Cloud: Over Subscription vs. Over Capacity – Two Different Things
There’s been a very interesting set of discussions lately regarding performance anomalies across Cloud infrastructure providers. The most recent involves Amazon Web Services and RackSpace Cloud. Let’s focus on the former because it’s the one that has a good deal of analysis and data attached to it.
Reuven Cohen’s post (Oversubscribing the Cloud) summarizing many of these concerns speaks to the meme wherein he points to Alan Williamson’s initial complaints (Has Amazon EC2 become over subscribed?) followed by CloudKick’s very interesting experiments and data (Visual Evidence of Amazon EC2 network issues) and ultimately Rich Miller’s summary including a response from Amazon Web Services (Amazon: We Don’t Have Capacity Issues)
The thing that’s interesting to me in all of this is yet another example of people mixing metaphors, terminology and common operating methodologies as well as choosing to suspend disbelief and the reality distortion field associated with how service providers actually offer service versus marketing it.
Here’s the kicker: over subscription is not the same thing as over capacity.
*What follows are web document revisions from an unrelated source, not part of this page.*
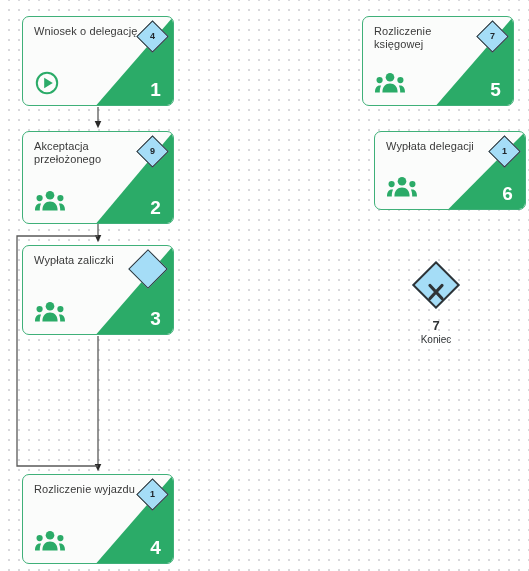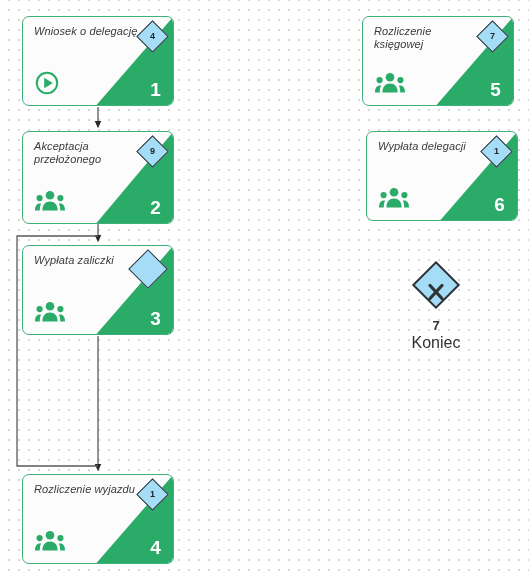"Wniosek o delegację" .card-title { font-style: italic -> none }
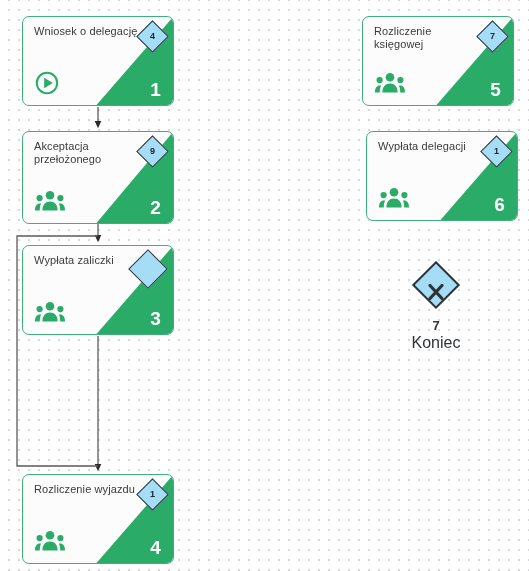"Wypłata delegacji" div.task-card { height: 90px -> 79px; left: 366px -> 374px }
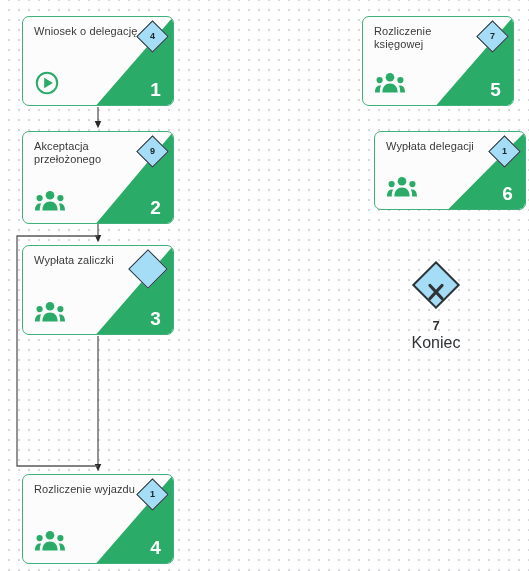"Koniec" .end-label { font-size: 16px -> 10px }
BY DESIGN, modern data/telecommuication (and Cloud) networks are built using an over-subscription model.
On the other hand, the sad truth is that we will have over capacity issues in cloud; it’s simply a sad intersection of the laws of physics and the delicate balance associated with cost control and service delivery.
Let me frame the following with an example: when you purchase an “unlimited data plan” from a telco or hosting company, you’ll notice normally that this does not have latency or throughput figures attached to it…same with Cloud. You shouldn’t be surprised by this. If you are, you might want to rethink your approach to service level expectation.
Short and sweet:
- There is no such thing as infinite scale. There is no such thing as an “unlimited ____ plan.”* Even in Cloud. Every provider has limits, even if they’re massive. Adding the word Cloud simply squeezes the limit balloon from you to them and it’s a tougher problem to solve at scale. It doesn’t eliminate the issue, even with “elasticity.”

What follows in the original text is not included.